In the last 10 years, the decline of the butterfly has happened rapidly, and it has disappeared from North Dakota, Iowa, South Dakota and Michigan. Hamel said habitat loss means there's only small patches of such land left.

"All the patches are isolated from each other so they're living in their own little islands," said Hamel.

The conservancy has launched a crowdfunding campaign through the University of Winnipeg Foundation. The aim is to raise $25,000.

Hamel said half the money will support student research projects on the species. The remainder will help the NCC conserve its habitats, which he suggests isn't easy.

"Almost all the spots where the butterfly lives are on our lands. Tall grass prairie also takes a lot of care to preserve, like prescribed fire, grazing," said Hamel.

More research is needed because there's no "smoking gun" theory as to why the butterfly is becoming extinct, Hamel said, adding there's a good possibility that could happen. 

"In Canada it's difficult to get an accurate count but we think there's less than a hundred," he said. There's only one generation hatched each year. According to Hamel, the female lays eggs in July which turn into caterpillars, they spend the winter under the snow and reach adulthood the following July.

"In Canada you worry about them during the winter, because you hope that the caterpillars will overwinter and that there will be enough alive the next year to carry on the species. But one bad thing happens and the entire species could become extinct," Hamel said.

Cross-border captive breeding program underway 

In addition to the crowdfunding campaign, the U of W has already had students out learning about the species and conservation efforts are underway on both sides of the border.
Money raised from the crowdfunding campaign will go to university-level student research projects and habitat conservation efforts.

As well, for the past seven years, the Assiniboine Park and Minnesota zoos have partnered on a captive breeding program, Hamel said.

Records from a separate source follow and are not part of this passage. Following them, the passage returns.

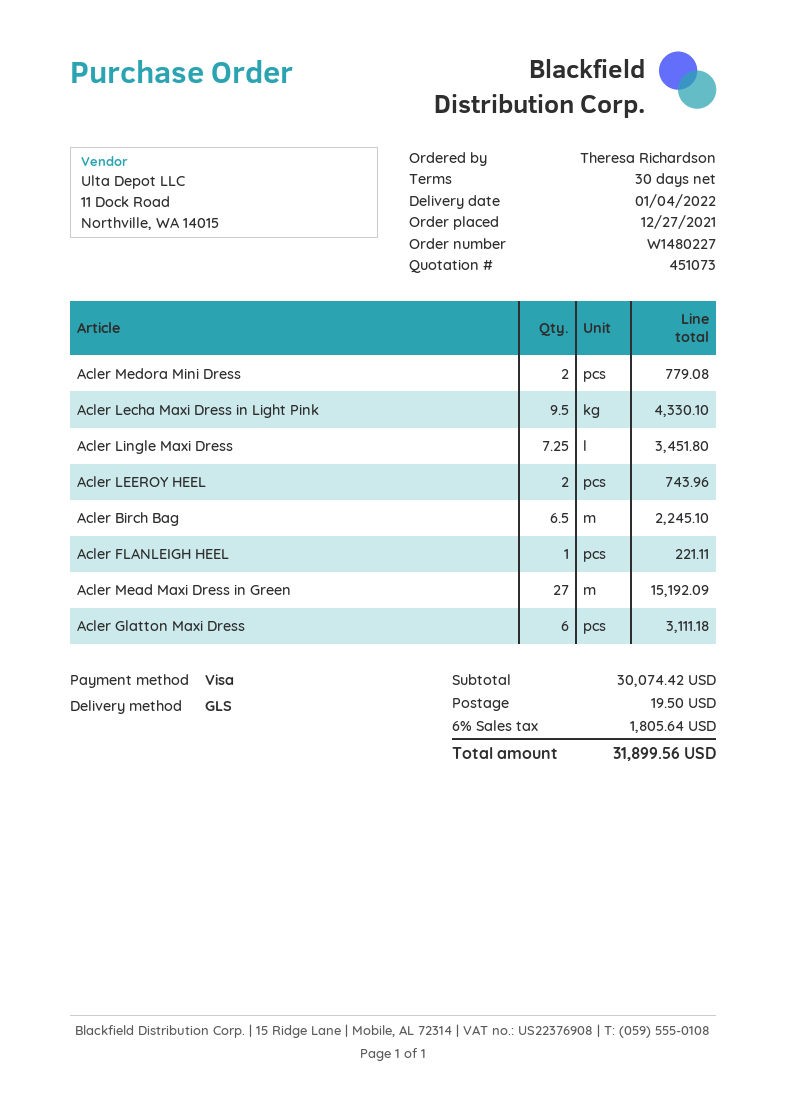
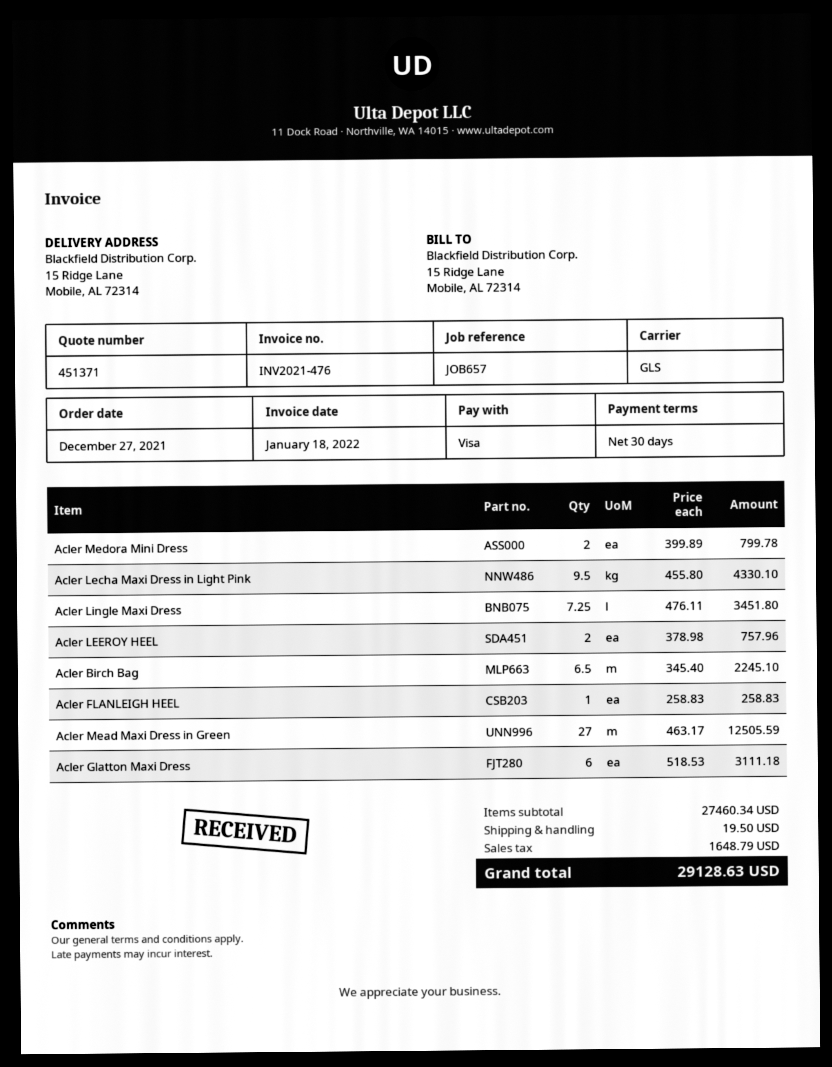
quote number: 451073 -> 451371
Acler Medora Mini Dress: 2 for 779.08 -> 2 for 799.78
Acler LEEROY HEEL: 2 for 743.96 -> 2 for 757.96
Acler FLANLEIGH HEEL: 1 for 221.11 -> 1 for 258.83
Acler Mead Maxi Dress in Green: 27 for 15192.09 -> 27 for 12505.59
subtotal: 30074.42 -> 27460.34
tax: 1805.64 -> 1648.79
total: 31899.56 -> 29128.63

Still, the loss of the poweshiek skipperling is no small thing, he added.

"It is just part of Canada's heritage. It's been around for thousands of years, tall grass prairies have been around for thousands of years," Hamel said.

"It's also part of a broader species of cross pollinators that are declining in populations. So we're hoping that what we learn from the poweshiek skipperling might inform how we approach conserving other species of pollinators."